Exercise brief: Nothing but the lines from the one with "For Auxiliary HVAC." down to the one with "total: 949.26 -> 467.40" should be returned, exactly and with both ends included, from the material below.
======== Records for the task
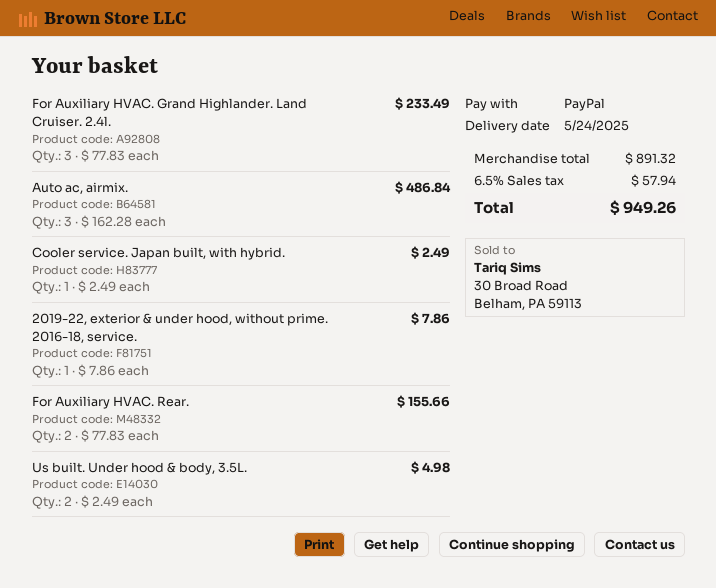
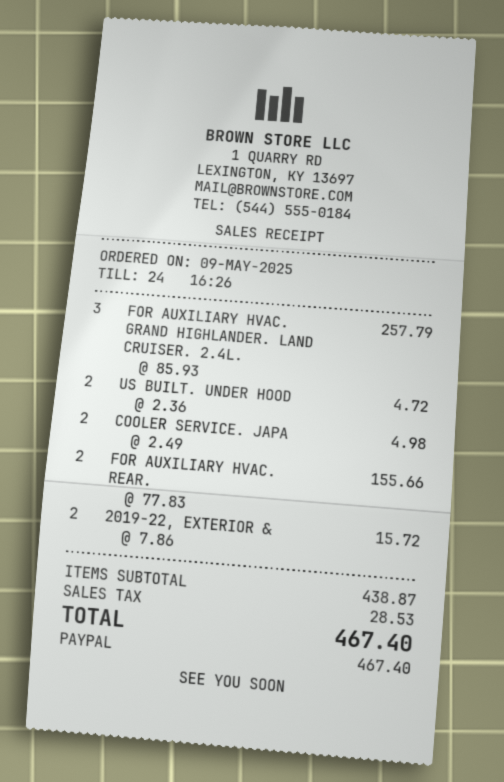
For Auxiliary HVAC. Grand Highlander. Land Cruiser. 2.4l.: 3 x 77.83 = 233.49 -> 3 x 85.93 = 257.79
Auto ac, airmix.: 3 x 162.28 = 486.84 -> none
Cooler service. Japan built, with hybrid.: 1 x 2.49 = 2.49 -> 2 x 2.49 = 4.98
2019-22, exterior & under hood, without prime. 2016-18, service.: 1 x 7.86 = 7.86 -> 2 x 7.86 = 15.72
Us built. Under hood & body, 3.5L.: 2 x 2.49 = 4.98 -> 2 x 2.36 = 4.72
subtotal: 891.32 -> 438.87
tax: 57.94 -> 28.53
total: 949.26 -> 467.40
================
======== Records for the task
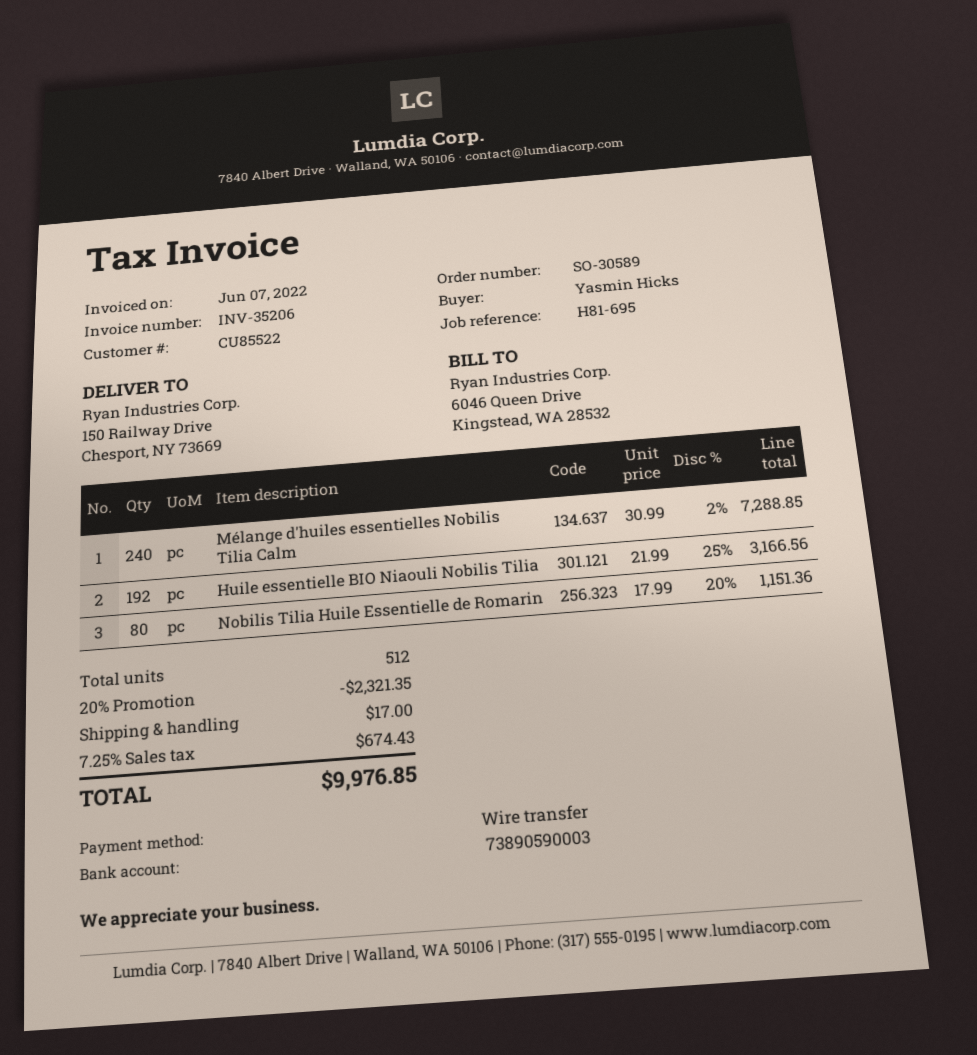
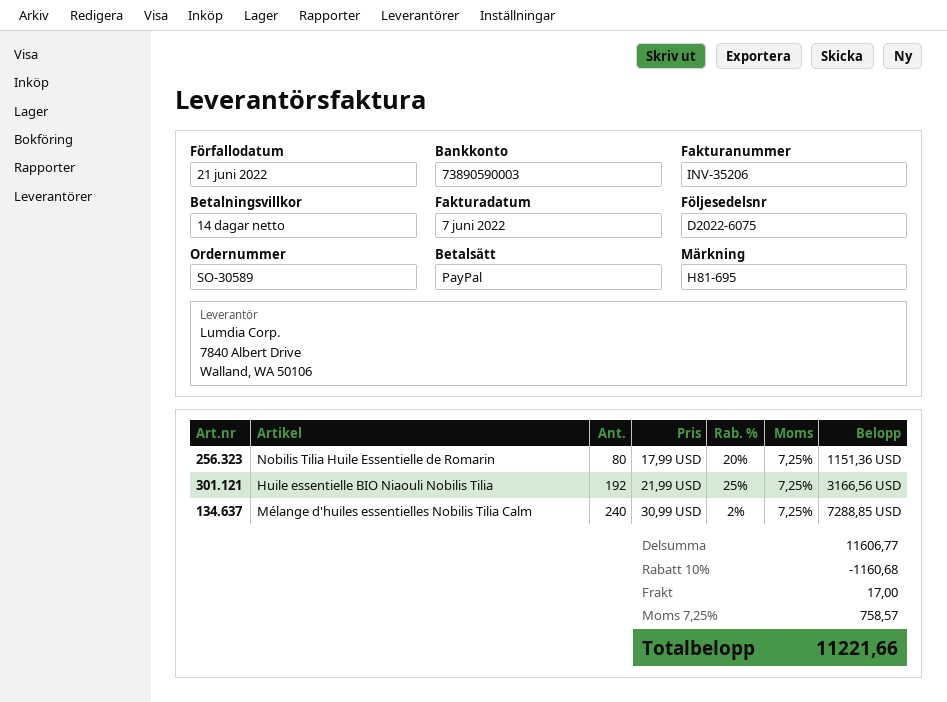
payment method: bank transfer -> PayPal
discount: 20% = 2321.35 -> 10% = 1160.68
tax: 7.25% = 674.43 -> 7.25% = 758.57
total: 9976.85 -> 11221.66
================
Task response:
For Auxiliary HVAC. Grand Highlander. Land Cruiser. 2.4l.: 3 x 77.83 = 233.49 -> 3 x 85.93 = 257.79
Auto ac, airmix.: 3 x 162.28 = 486.84 -> none
Cooler service. Japan built, with hybrid.: 1 x 2.49 = 2.49 -> 2 x 2.49 = 4.98
2019-22, exterior & under hood, without prime. 2016-18, service.: 1 x 7.86 = 7.86 -> 2 x 7.86 = 15.72
Us built. Under hood & body, 3.5L.: 2 x 2.49 = 4.98 -> 2 x 2.36 = 4.72
subtotal: 891.32 -> 438.87
tax: 57.94 -> 28.53
total: 949.26 -> 467.40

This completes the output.